Arde España en las pantallas y en el papel (o los restos que de él aún quedan). Mantengo en vacaciones la viejuna costumbre de reducir al mínimo el uso de pantallas y desayunar acompañado de tres o cuatro diarios en papel (siempre añado uno local o regional, ya me encuentre en Asturias, en Sahagún o en Rota). Me someto a una dieta plural que considero obligada y enriquecedora. O lo era. Cada verano resulta más difícil sostenerla. No sólo por la dificultad de encontrar puntos de venta (que también), sino sobre todo porque muchas de las portadas que uno se echa a los ojos contienen burdas manipulaciones de la realidad al servicio de los intereses ya citados. Tengo amigos que se niegan a navegar por internet o a conocer voces digitales que intentan cumplir con transparencia y honestidad el oficio de informar. En los últimos siete días he contado hasta 53 insultos a miembros del Gobierno o a sus socios parlamentarios en columnas de opinión de El Mundo, ABC y La Razón (pregunté a ChatGPT y no encontró ninguno, aunque respondió que lo de “Pedro Sánchez, hijo de puta” se escucha cada vez más “en eventos públicos”). Así que no puede extrañar que sus puntos de vista estén condicionados por esas cabeceras del periodismo impreso, por no hablar de grandes cadenas privadas de televisión que les inyectan de forma (un poquito) más sofisticada las mismas dosis de odio contra las mismas ideas y representantes a quienes gritan las citadas manadas de jóvenes en los festejos del verano.

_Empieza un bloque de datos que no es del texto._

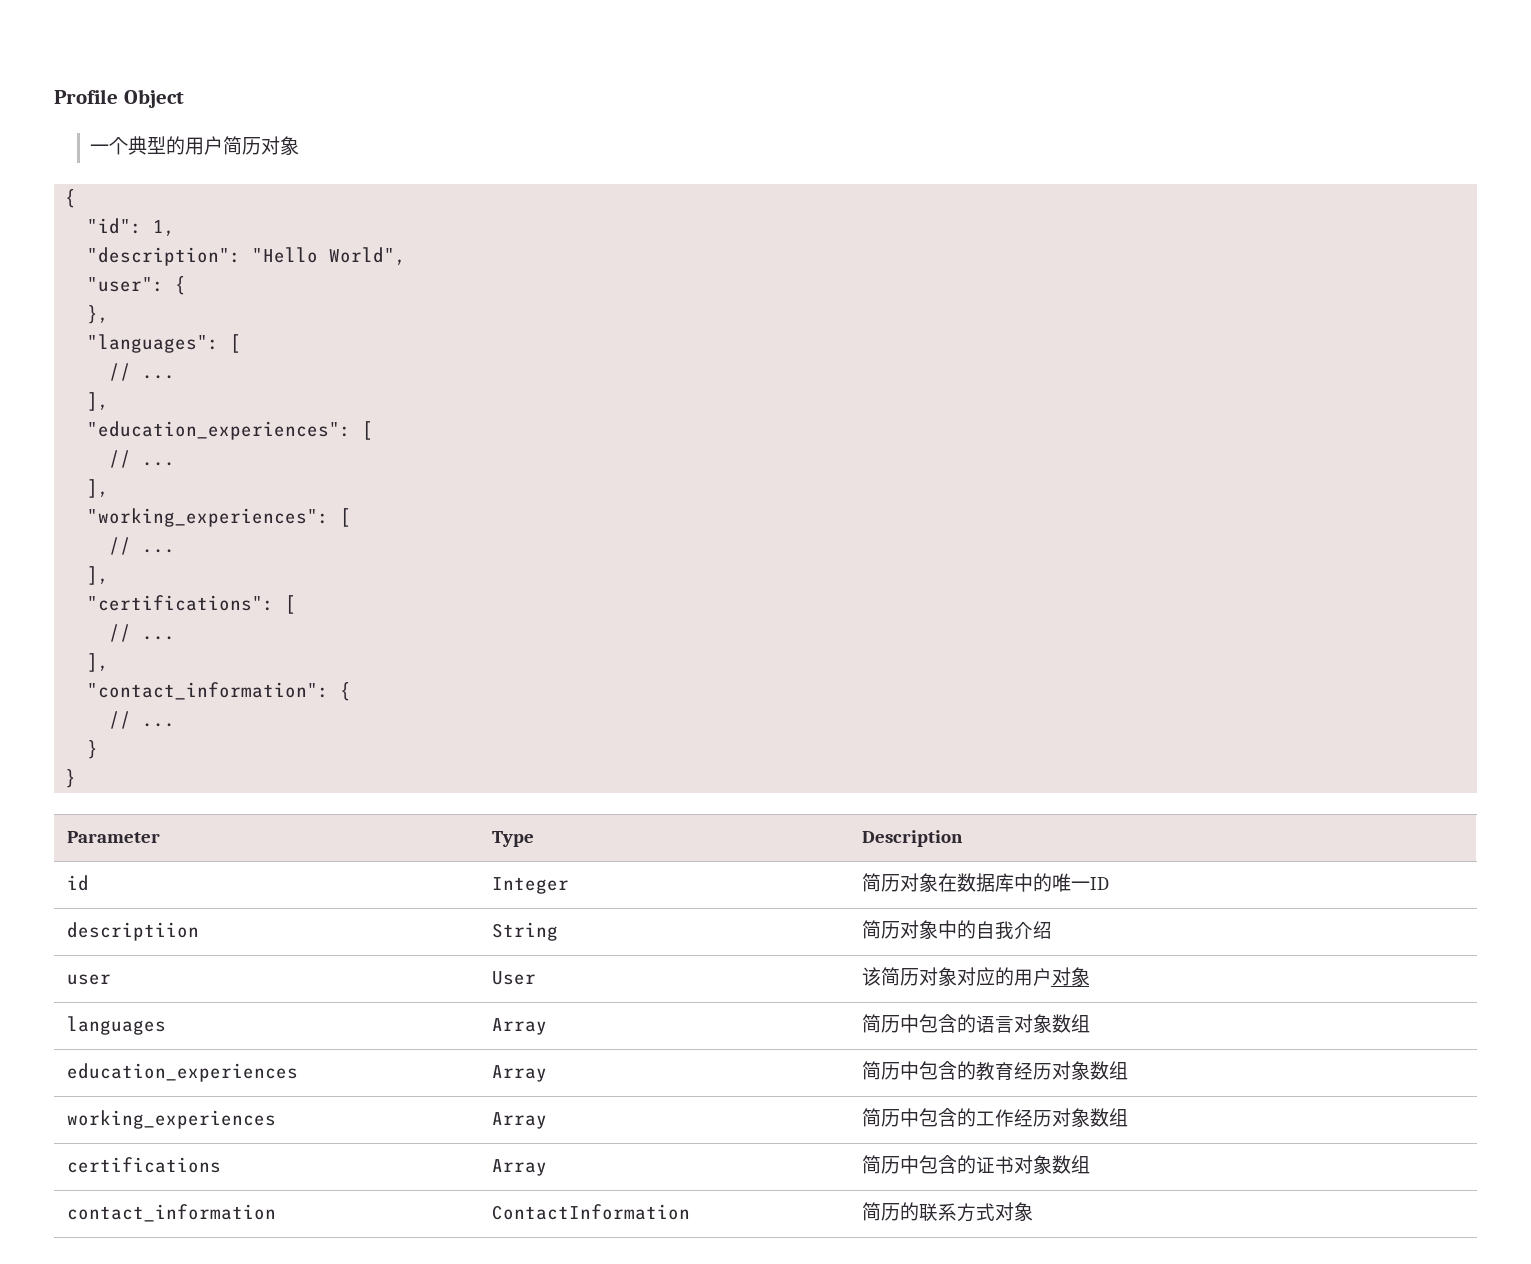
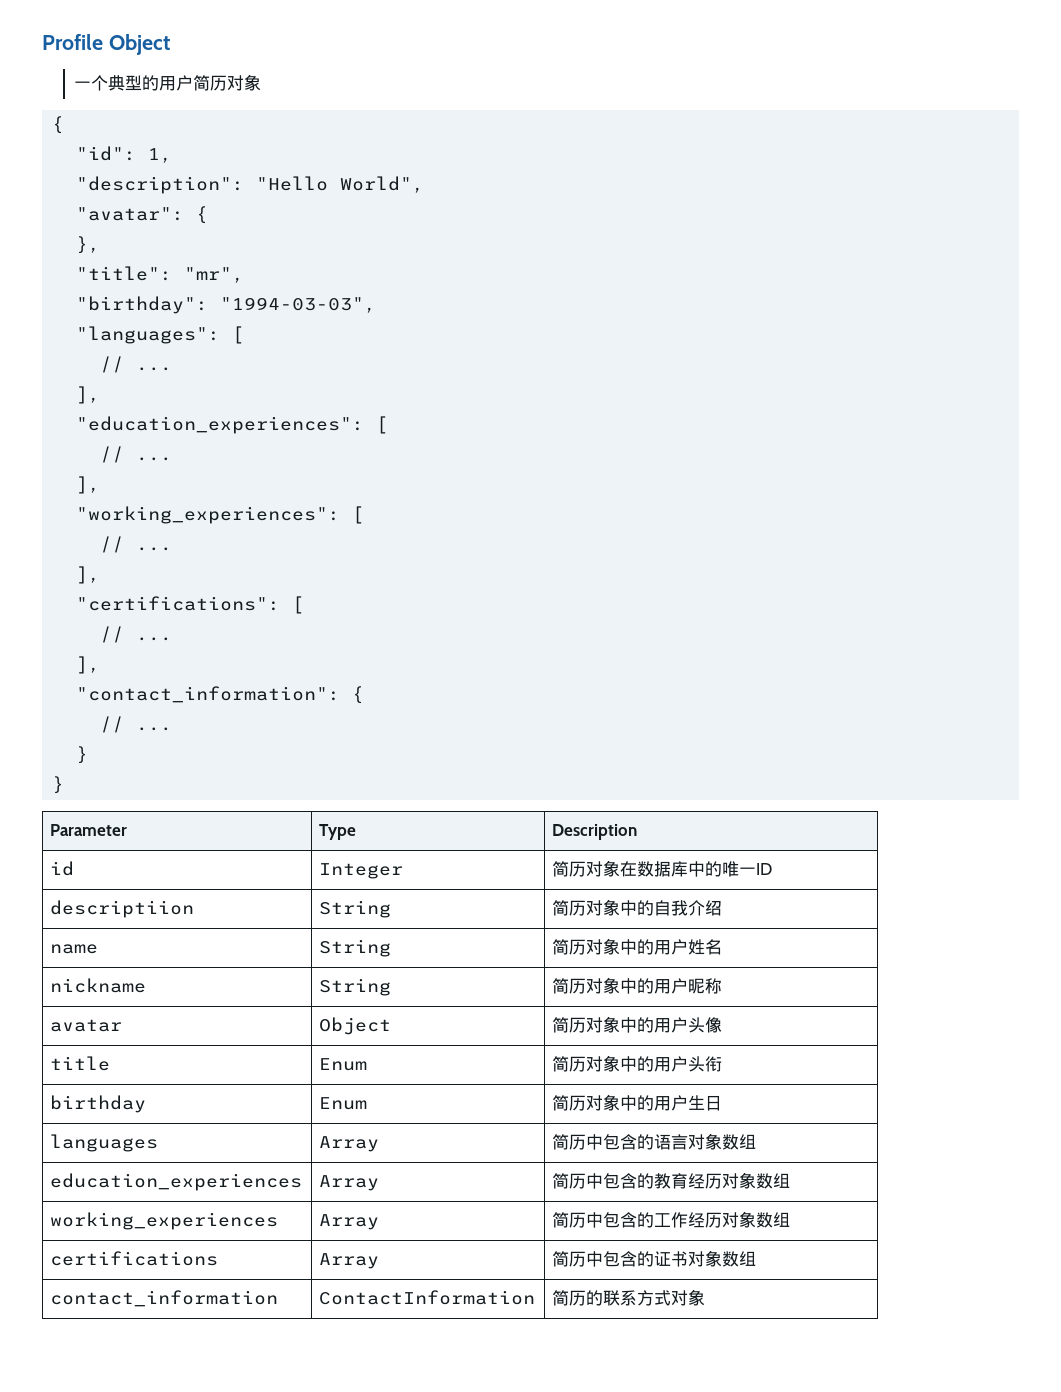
- "user": {
+ "avatar": {
+ "title": "mr",
+ "birthday": "1994-03-03",
- user | User | 该简历对象对应的用户对象
+ name | String | 简历对象中的用户姓名
+ nickname | String | 简历对象中的用户昵称
+ avatar | Object | 简历对象中的用户头像
+ title | Enum | 简历对象中的用户头衔
+ birthday | Enum | 简历对象中的用户生日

Esta es la cruda realidad de una España incendiada y fracturada. Se equivoca (creo) la derecha presuntamente democrática cuando no termina de ofrecer más proyecto de país que el que cede una y otra vez al discurso y los objetivos de la extrema derecha nacionalpopulista. Y se equivoca la izquierda si cae en la melancolía, en su tendencia vivípara o en un debate absurdo y autodestructivo entre puristas y malmenoristas. Esto ya no va de siglas políticas, ni de cabeceras periodísticas, ni de firmas ilustres o influencers sagaces. Se trata de un pulso entre la democracia y otra cosa que no termina de definirse pero cuyas líneas más visibles dejan claro un intento de patrimonializar el Estado por parte de elites políticas, económicas, judiciales y mediáticas. Que el calor no nos confunda: si centenares de nombres de muy diferente condición y oficio hemos firmado un manifiesto apoyando que continúe la legislatura (ver aquí) no es porque debamos absolutamente nada a quienes hoy gobiernan, sino porque consideramos una obligación cívica defender que nadie acceda al poder si no es con los instrumentos democráticos que nos hemos dado. Insisten tan machaconamente en lo del “pesebrismo” o el “buenismo” que cabe sospechar que estos numerosos críticos (ver, por ejemplo, aquí o aquí) quizás aspiren a no sé qué prebendas futuras en cuanto gobiernen Feijóo y Abascal, o quizás simplemente actúen como los malotes de la clase, los pirómanos de una España en la que se creen “César o nada”, no me atrevo a augurar si al estilo de Maquiavelo o al de Pío Baroja.